1/ La transmission des savoirs par l'Ecole favorise l'égalité des chances, qui contribue largement à légitimer le pouvoir politique dans les sociétés démocratiques


 a) Comment la transmission des savoirs peut-elle favoriser l'égalité des chances ?

Les savoirs et savoir-faire transmis dans le cadre de l'enseignement, gratuit et obligatoire jusqu'à 16 ans en France, puis très peu coûteux à l'Université, contribuent pour une large part aux compétences professionnelles des individus, telle que les recherchent les employeurs sur le marché du travail. Les qualités personnelles, comme l'esprit d'équipe, et l'expérience acquise, s'y ajoutent bien sûr pour définir la qualification d'un individu, son adaptation à un poste plus ou moins élevé dans la hiérarchie socio-professionnelle. Son carnet d'adresses, autrement dit son capital social, peut également intéresser un recruteur. Cependant les diplômes ont clairement un rôle important, sinon un Bac+5 ne serait pas payé en moyenne 15000 euros de plus par an en France, par rapport à un Bac+2.

De ce point de vue la transmission des savoirs par l'Ecole améliore les chances d'accès aux positions sociales enviables.

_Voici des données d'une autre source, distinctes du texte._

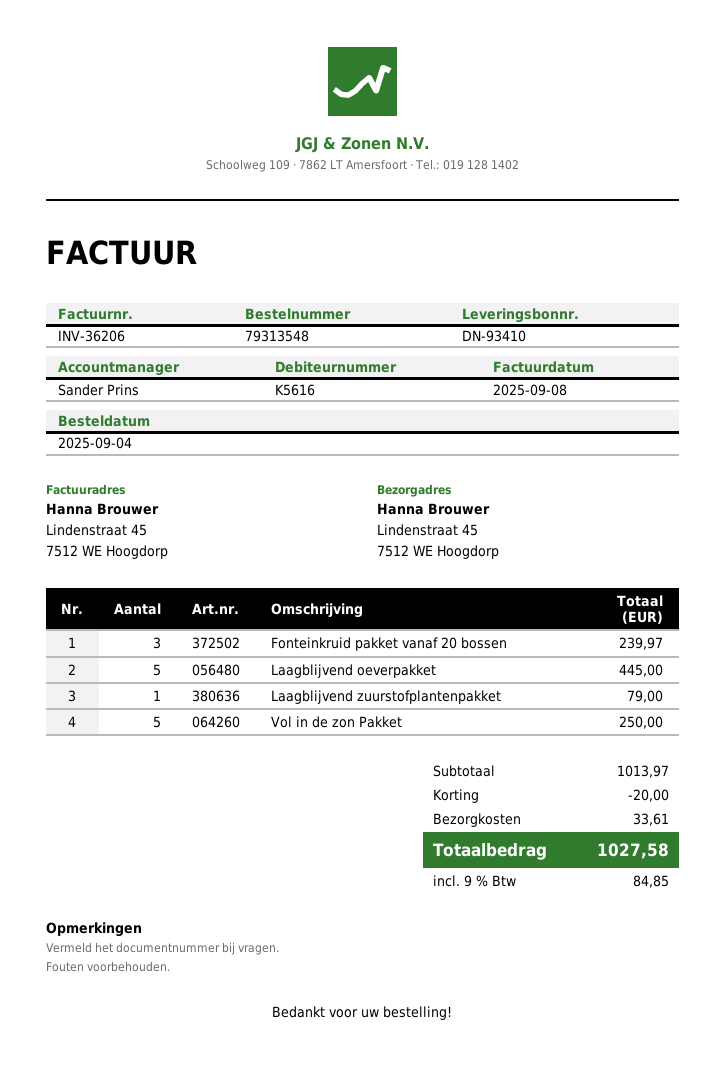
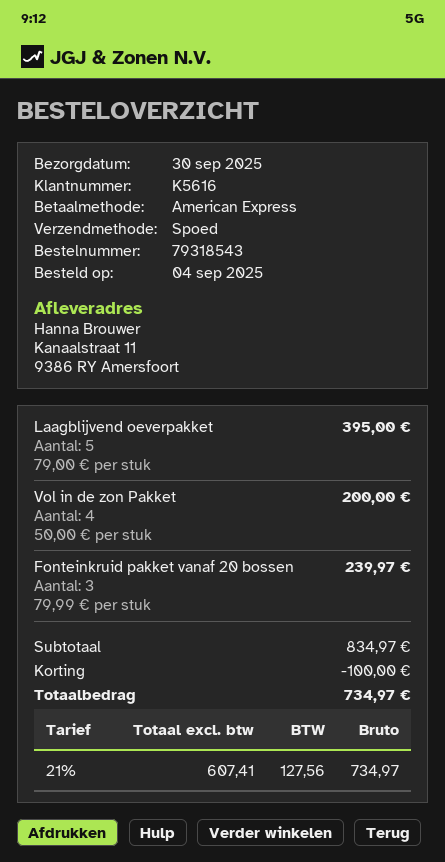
order number: 79313548 -> 79318543
ship to: Lindenstraat 45, 7512 WE Hoogdorp -> Kanaalstraat 11, 9386 RY Amersfoort
Laagblijvend oeverpakket: 5 for 445.00 -> 5 for 395.00
Laagblijvend zuurstofplantenpakket: 1 for 79.00 -> none
Vol in de zon Pakket: 5 for 250.00 -> 4 for 200.00
subtotal: 1013.97 -> 834.97
discount: 20.00 -> 100.00
shipping: 33.61 -> none
tax: 9% = 84.85 -> 21% = 127.56
total: 1027.58 -> 734.97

Et elle le fait de manière en partie indépendante de l'action des familles, même si celles-ci favorisent plus ou moins selon les cas la réussite scolaire. Parmi les jeunes en emploi sortis de formation depuis moins de 10 ans, les enfants d'ouvriers ou d'employés diplômés à Bac+5 sont ainsi 80% à avoir un statut de cadre ou de profession intermédiaire, à comparer avec les enfants de cadres ou professions intermédiaires diplômés seulement du baccalauréat : parmi eux, 35% seulement appartiennent à la catégorie des cadres ou professions intermédiaires. Cet effet de la transmission des savoirs, indépendamment du rôle joué par la famille, ne se limite d'ailleurs pas à la sphère professionnelle. De façon générale, la connaissance nous donne les moyens d'agir plus efficacement sur ce qui nous entoure.


 b) Quel rôle joue l'égalité des chances dans le fonctionnement d'une société démocratique ?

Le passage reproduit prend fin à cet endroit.